Five Keys to Mobile-Ready Email Design

Posted on by Chief Marketer Staff

We’ll spare you the statistics regarding how many more people are reading their email on smartphones as opposed to traditional computers—you know that the number is increasing dramatically. What you might not know, however, is how best to craft your emails so that smartphone users can read and respond to them as easily as can those viewing them on computers.

Matt Caldwell, senior creative director at Yesmail, says that there are three options to accommodate “mobile opens.” You can include a link to a text version of the message, which in fact many marketers do in their preheaders. While this is an easy and safe fallback, it doesn’t provide a riveting email experience. You can create a dedicated mobile version of each email, but this can be costly and time-consuming. What’s more, both of these options require additional clicks on the part of the subscriber, and we all know that more clicks translates to lower response rates.
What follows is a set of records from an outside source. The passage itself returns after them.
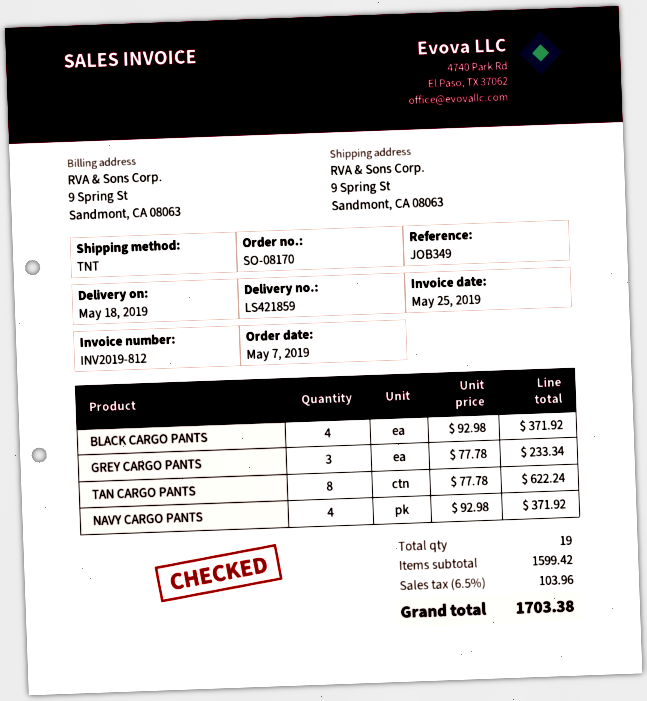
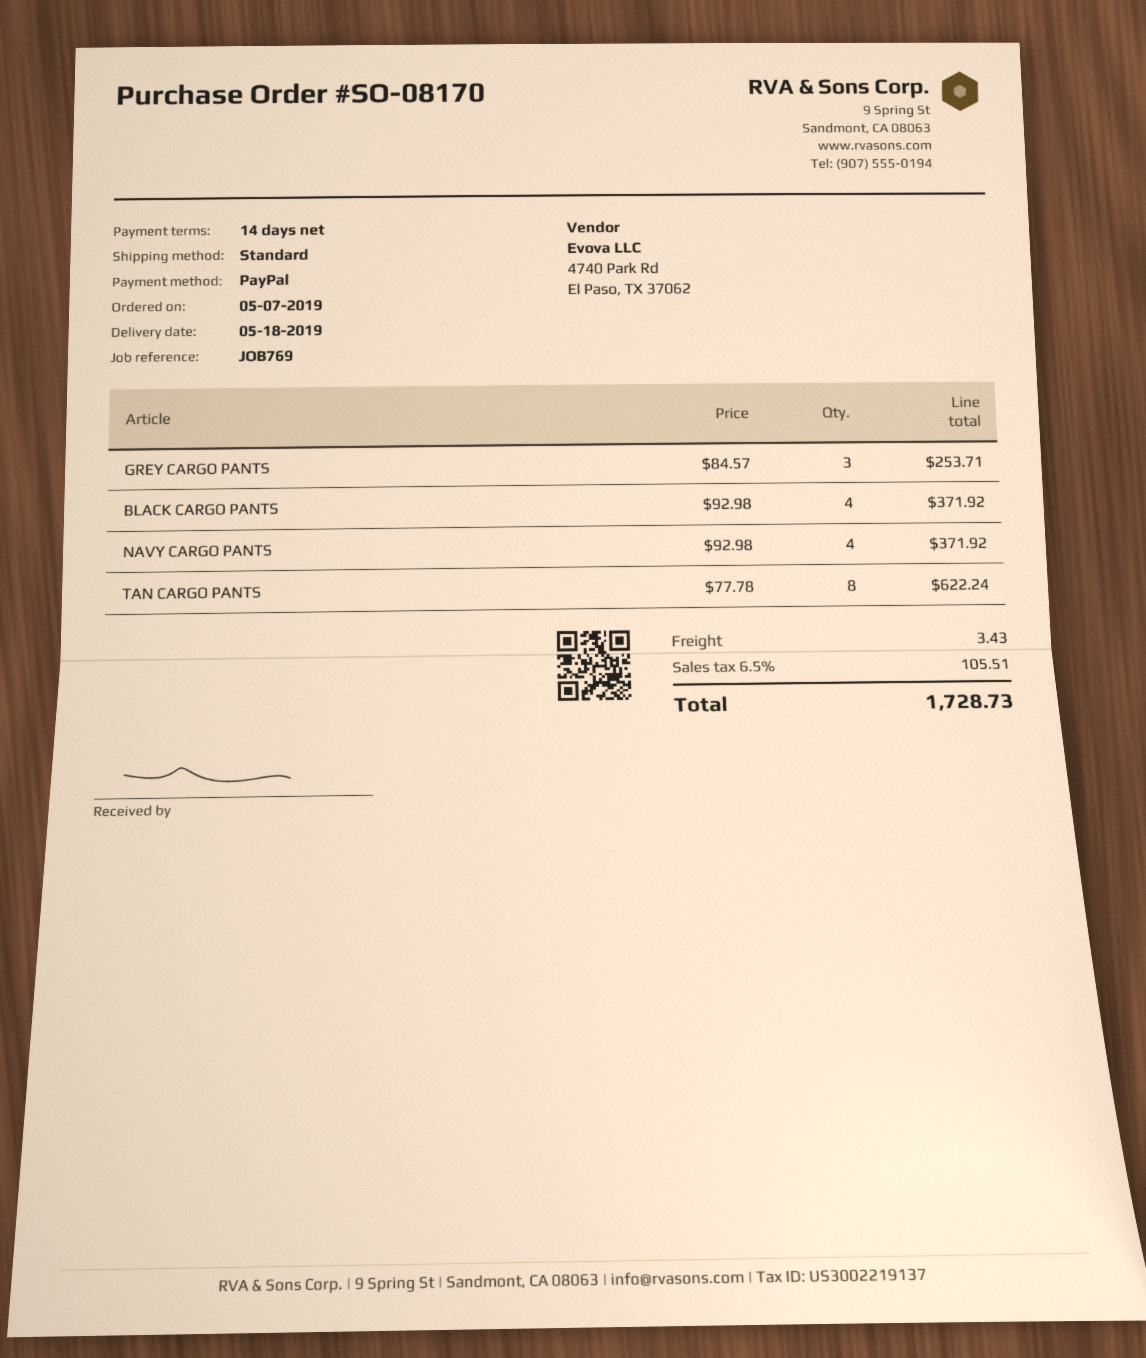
reference: JOB349 -> JOB769
shipping method: TNT -> standard
GREY CARGO PANTS: 3 x 77.78 = 233.34 -> 3 x 84.57 = 253.71
shipping: none -> 3.43
tax: 6.5% = 103.96 -> 6.5% = 105.51
total: 1703.38 -> 1728.73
The third, and as far as Caldwell is concerned best, option is to “design your emails to scale down cleanly” so that they are legible and engaging regardless of the platform on which they’re being read.

Given that an iPhone, which is currently the closest there is to a standard for smartphones, allows for a 300-pixel width when held vertically and a 480-pixel width in landscape format, compared with typical inbox pixel widths of 600 and more, this can seem daunting. Making matters even trickier, while iPhones do resize emails to fit their screen, other smartphones do not.

In a session at the DMA’s 2011 Email Evolution Conference, he shared the five keys to scalable email creative:

* a grid system. Designing your messages on a grid system, in which the various elements are aligned, allows emails to scale down much more neatly.

* a single-column design.

* items grouped into sections. If your email includes multiple items or article links, group several together to create a discrete section. Then use the background color the email itself to act as the divider between the various sections. This makes for easy organization and alignment.

* big scale on a narrow page. Caldwell advises getting used to designing to a width of 450 or so pixels, with a minimum font size of 14 pt.; headlines, he adds, should be at least 30-pt. type. To accommodate the larger type, “you’re going to have to go on a word diet,” he warns.